Here is the CDC's sheet on drug resistant C.difficile:

http://www.cdc.gov/HAI/organisms/cdiff/Cdiff-current-strain.html

Jeff, as you stated, the majority of these infections are the result of a hospital stay(80%) and/or antibiotic use, as well as in elderly patients. Karen was indentified to have a Fluoroquinolone/Metranidazole resistant C. difficile strain from samples taken via endoscopy. She eventually received a Vancomycin therapy course and then a series of capsules to recolonize and regrow her GI bacteria two days prior Christmas that year. This time, the second gastroenterologist that treated her was a goose hunting partner and friend. Yes, who you see for medical care matters.
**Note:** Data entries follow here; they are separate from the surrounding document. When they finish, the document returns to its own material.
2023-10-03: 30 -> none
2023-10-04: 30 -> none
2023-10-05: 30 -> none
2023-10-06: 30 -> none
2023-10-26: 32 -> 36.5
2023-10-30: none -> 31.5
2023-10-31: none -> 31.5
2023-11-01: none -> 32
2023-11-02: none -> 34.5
Dr. G as well as one of his new I.D. partners were involved in the work-up on her case, as well as the local Public Health staff. No source of the pathogen was identified. They eventually assumed she acquired it via fomite transmission in the community. We seldom eat out. She had previous back-to-back surgeries at Mayo's Rochester facility previously (two years prior this event) to repair a virus damaged valve in her heart, as well as to remove a myxomatous tumor growing on the mitral valve margin that the local Cardiology group completely missed. Second opinions are worthwhile.

As several of you have stated, acute diarrhea associated with food poisoning ain't a fun experience, nor was the chronic diarrhea my wife suffered through.
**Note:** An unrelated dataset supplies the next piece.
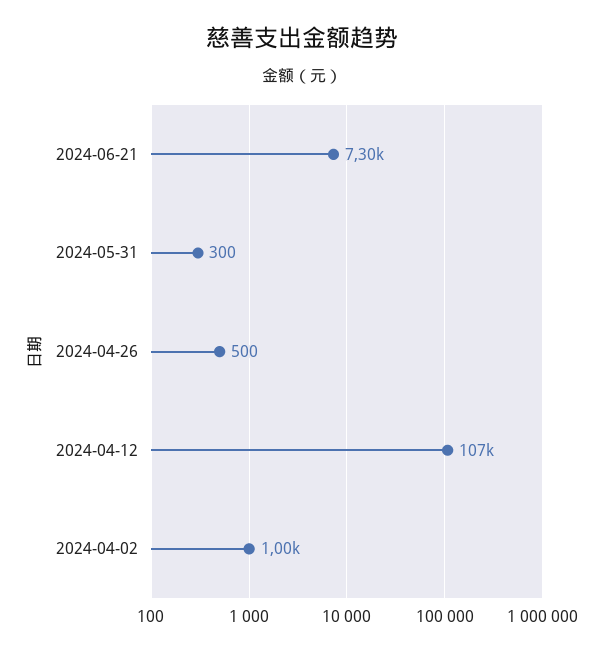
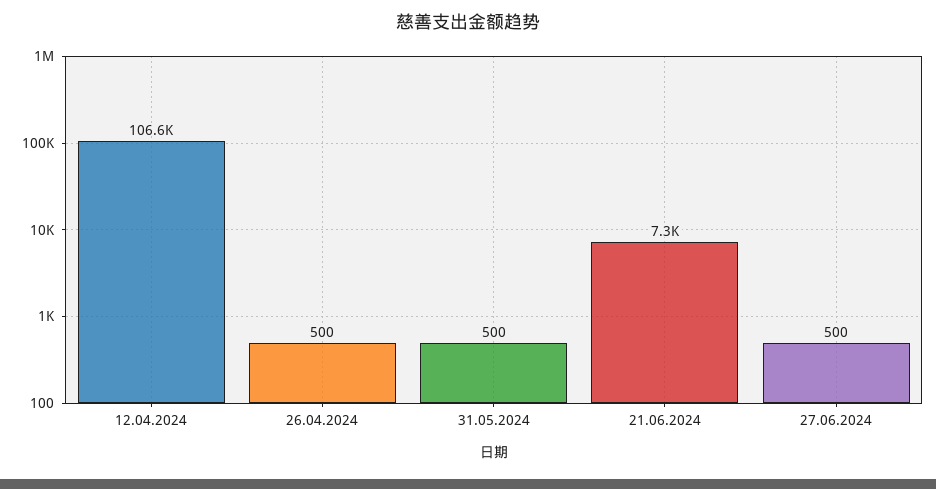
2024-05-31: 300 -> 500
2024-04-02: 1000 -> none
27.06.2024: none -> 500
It is highly worthwhile to develop a standardized procedure in game and domestic animal food prep. and food handling as well as field care. I prefer a brine soak for ducks and geese, as well as turkey. Carl took every precaution prior aging these gadwalls. If they were shot-up, I assume he would have brined them.

I get a little "nuts" once when a guide piled seven guys pheasants up in full sun in the back of his pick-up truck on my first SoDak hunt. I don't hunt with a guide for upland birds anymore.


Specific to oysters and shellfish, they are filter feeders, filtering huge volumes of water to acquire food. We eat them with their G.I. tracts intact. Yes, I love oysters. No, I no longer eat them raw. I use them for background flavor in gumbos primarily.